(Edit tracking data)
=== Section Start ===

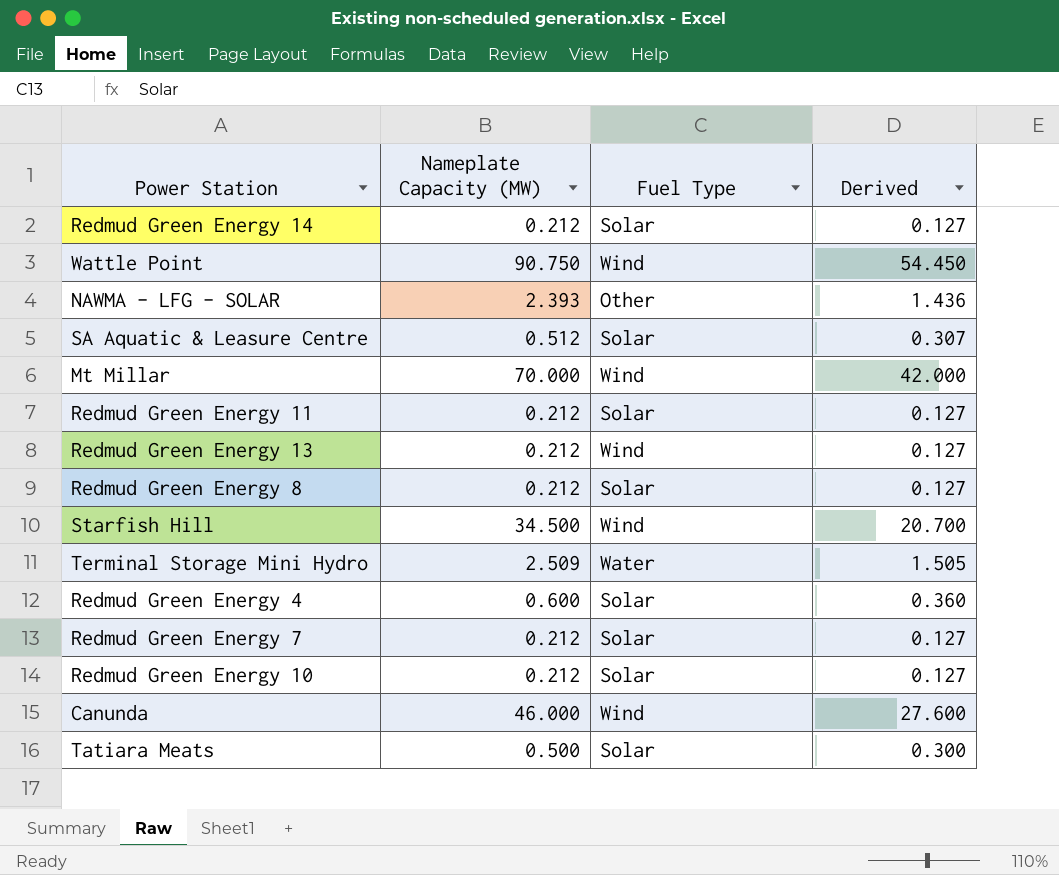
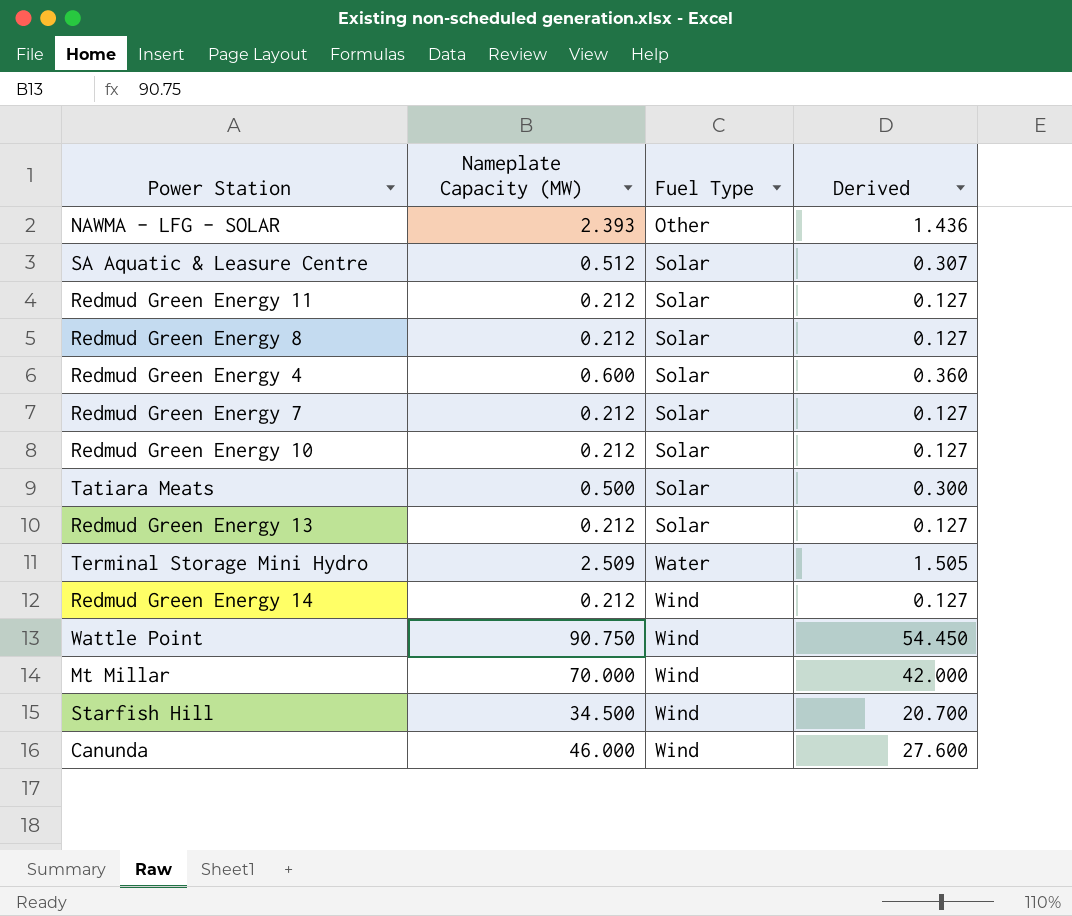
row order: none -> Fuel Type ascending
Redmud Green Energy 13 | Fuel Type: Wind -> Solar
Redmud Green Energy 14 | Fuel Type: Solar -> Wind

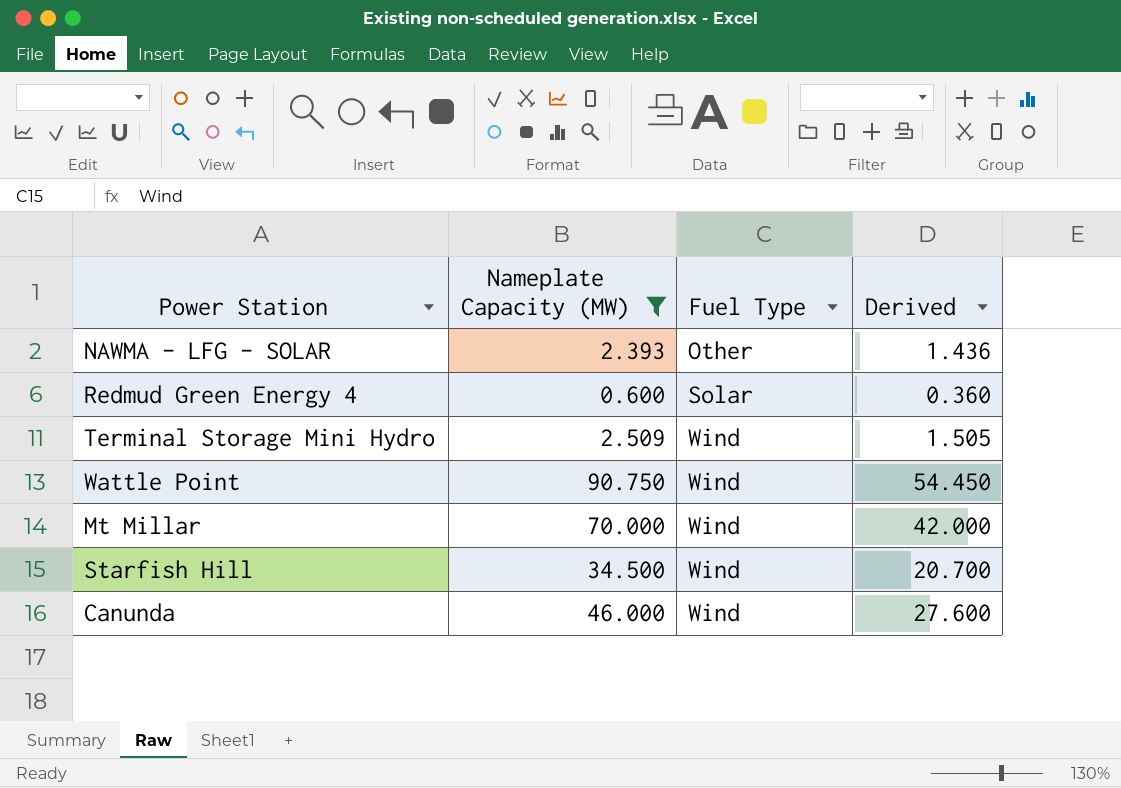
filter: none -> Nameplate Capacity (MW) >= 0.600
Terminal Storage Mini Hydro | Fuel Type: Water -> Wind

=== Section End ===

Exercise >>
The lines above that hold "Fuel" are the result; show every one of them.

Answer space >>
row order: none -> Fuel Type ascending
Redmud Green Energy 13 | Fuel Type: Wind -> Solar
Redmud Green Energy 14 | Fuel Type: Solar -> Wind
Terminal Storage Mini Hydro | Fuel Type: Water -> Wind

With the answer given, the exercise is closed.